This is simply a weighted average of the player’s rate stats and the league’s rate stats, with the weights w_i (what Tom calls the reliability) determined by the player’s time-discounted playing time over the past three years.

In practice (the way Tango calculates it), this simplifies to
\hat{p}_i = \frac{t^* x_i  + \left( \frac{t^* n_0}{t^*n_i} \right) \cdot t^* D_{n_i} p_0  }{t^*n_i + t^* n_0}

Note that this generalizes to any number of stats k, where the 3 \times 1 vectors x_i and p_0 can be replaced by the 3 \times k matrices X_i and P_0.

Performing the Computation in R

We have computed the league averages, but they need to be linked to the individual batting lines for each player in each season.

M = merge(x=B, y=p0, by="yearID")

Using the matrix equation above and R, we can compute the MARCEL projections for all players at once.
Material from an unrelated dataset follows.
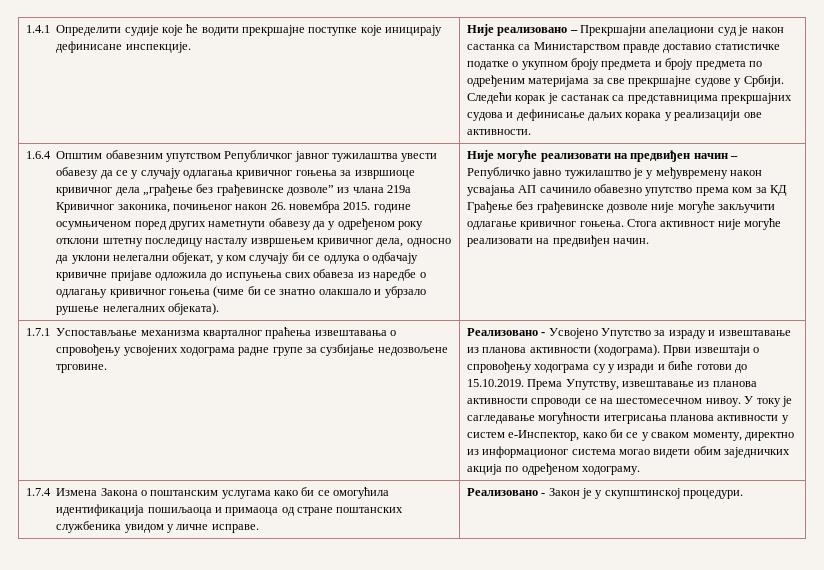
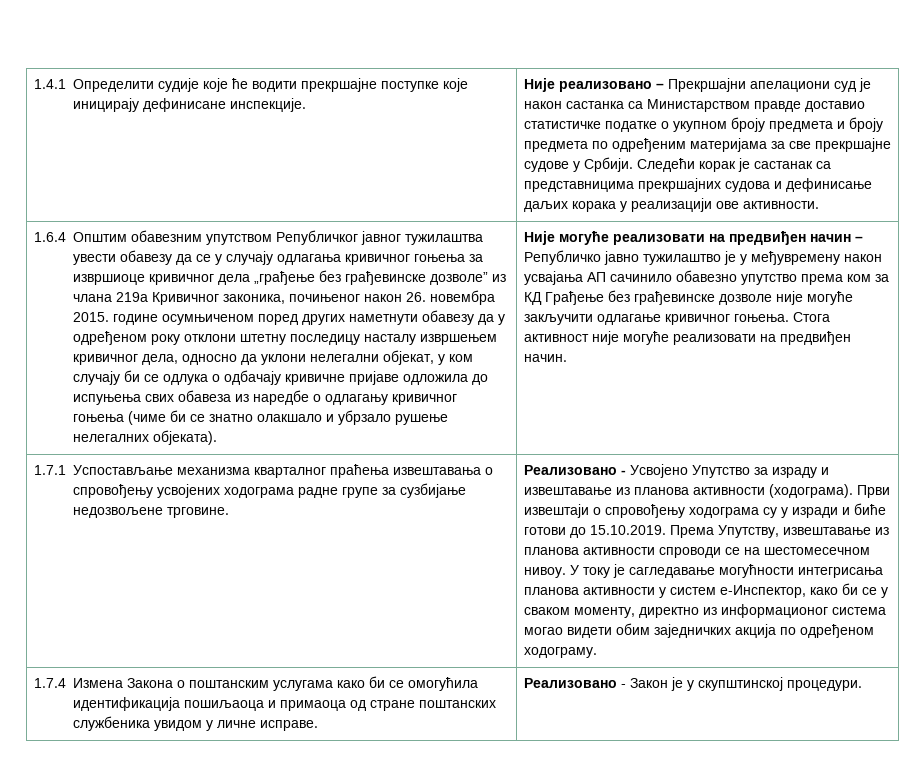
- У току је сагледавање могућности итегрисања планова активности у систем е-Инспектор, како би се у сваком моменту, директно из информационог система могао видети обим заједничких акција по одређеном ходограму.
+ У току је сагледавање могућности интегрисања планова активности у систем е-Инспектор, како би се у сваком моменту, директно из информационог система могао видети обим заједничких акција по одређеном ходограму.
The list of statistics that get projected is:

stats.lg = paste("lg", stats, sep="")

Instead of a 3 \times 1 vector for one stat for one player, we have a (roughly) 3m \times k matrix, where m is the number of players and k is the number of statistics.

X = M[, stats]

Similarly, the league averages can be expanded as a matrix P_0 with the same dimensions as X.

P0 = M[, stats.lg]

Now, we just carry out the matrix computations in the large equation above. First, we compute the quantities needed as columns.

t.X = M$t * X
t.n = M$t * M$PA
t.n0 = M$t * 100
t.P0 = M$t * M$PA * P0

Before we aggregate these columns by player, we’ll add Tango’s estimate for each player’s plate appearance projection.

mPA = with(M, ifelse(pred.year - yearID == 1, 0.5 * PA, ifelse(pred.year - yearID == 2, 0.1 * PA, 200)))

Next, we add these to our data frame and aggregate it by player.

Q = cbind(M[, c("playerID", "yearID")], t.n, t.X, t.n0, t.P0, mPA)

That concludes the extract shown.